From the line that contains "font-size: 16px;" to the last line of the data, every line is to be transcribed exactly; no other line is to be included.

== == ==

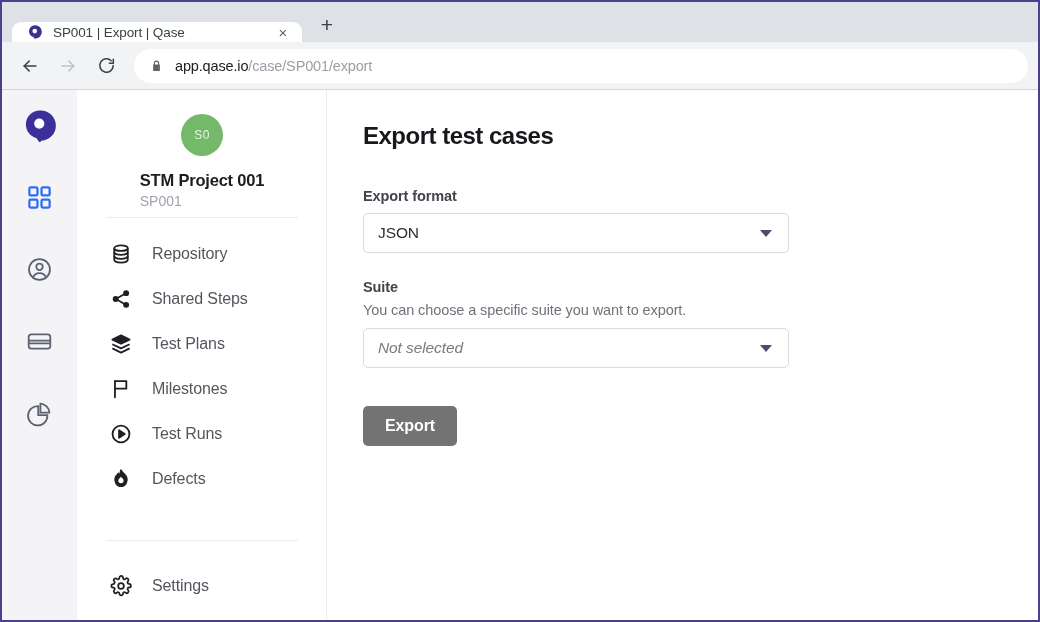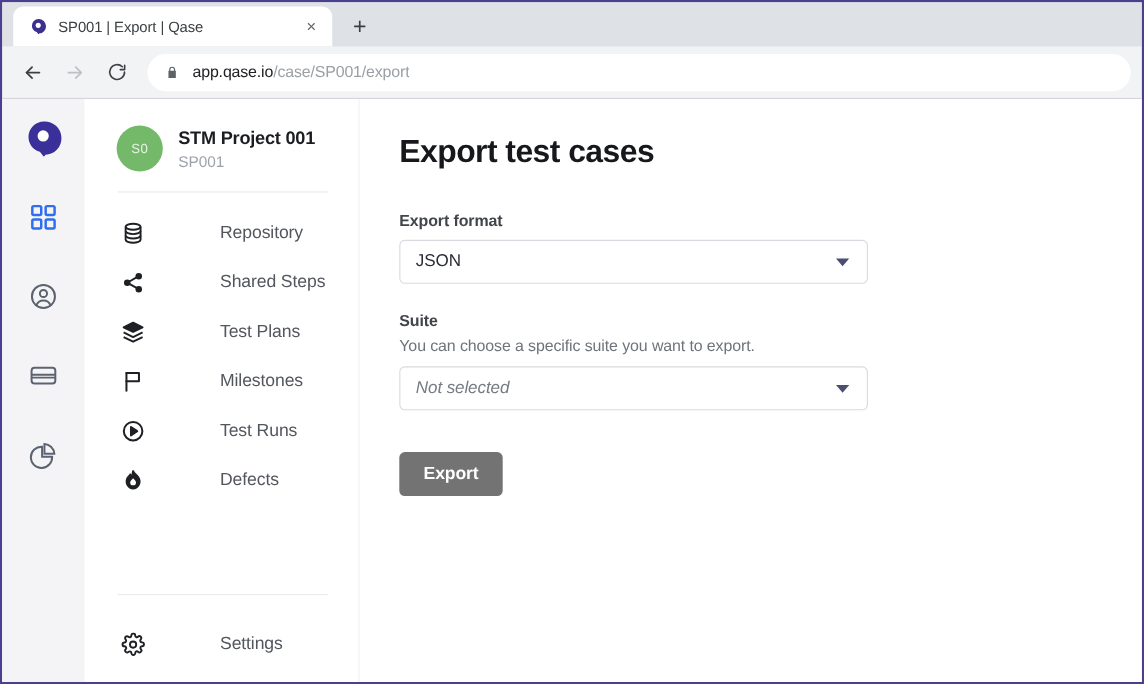--- a/index.html
+++ b/index.html
@@ -27,21 +27,21 @@
   #tab-strip {
     height: 40px;
     background: #dee1e6;
     display: flex;
     align-items: flex-end;
     padding-left: 10px;
     flex: 0 0 auto;
     position: relative;
   }
   .tab {
-    height: 36px;
+    height: 20px;
     width: 290px;
     background: #ffffff;
     border-radius: 9px 9px 0 0;
     display: flex;
     align-items: center;
     padding: 0 8px 0 14px;
     gap: 10px;
     position: relative;
   }
   .tab-favicon {
@@ -160,24 +160,25 @@
     width: 250px;
     flex: 0 0 250px;
     background: #ffffff;
     border-right: 1px solid #eceef0;
     padding: 24px 0 0 0;
     display: flex;
     flex-direction: column;
   }
   #project-header {
     display: flex;
-    align-items: flex-end;
+    align-items: center;
     gap: 14px;
     padding: 0 28px 0 29px;
-    margin-bottom: 18px;
+    margin-bottom: 7px;
+    flex-direction: column;
   }
   #project-avatar {
     width: 42px; height: 42px;
     border-radius: 50%;
     background: #74b96a;
     color: #e7f2e5;
     display: flex;
     align-items: center;
     justify-content: center;
     font-size: 12px;
@@ -215,33 +216,32 @@
   .nav-item .nav-ico {
     width: 23px; height: 23px;
     flex: 0 0 auto;
     display: flex; align-items: center; justify-content: center;
     color: #1e2024;
   }
   .nav-label {
     font-size: 16px;
     color: #53565d;
     letter-spacing: -0.1px;
-    margin-left: 48px;
   }
   #settings-section { margin-top: auto; padding-bottom: 12px; }
 
   
   #main {
     flex: 1 1 auto;
     background: #ffffff;
     padding: 32px 40px 0 36px;
     overflow: hidden;
   }
   #page-title {
-    font-size: 29px;
+    font-size: 24px;
     font-weight: bold;
     color: #16181c;
     letter-spacing: -0.5px;
     margin-bottom: 38px;
   }
   .field-group { margin-bottom: 26px; }
   .field-label {
     font-size: 14.5px;
     font-weight: bold;
     color: #41444b;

== == ==

Your response —
     font-size: 16px;
     color: #53565d;
     letter-spacing: -0.1px;
-    margin-left: 48px;
   }
   #settings-section { margin-top: auto; padding-bottom: 12px; }
 
   
   #main {
     flex: 1 1 auto;
     background: #ffffff;
     padding: 32px 40px 0 36px;
     overflow: hidden;
   }
   #page-title {
-    font-size: 29px;
+    font-size: 24px;
     font-weight: bold;
     color: #16181c;
     letter-spacing: -0.5px;
     margin-bottom: 38px;
   }
   .field-group { margin-bottom: 26px; }
   .field-label {
     font-size: 14.5px;
     font-weight: bold;
     color: #41444b;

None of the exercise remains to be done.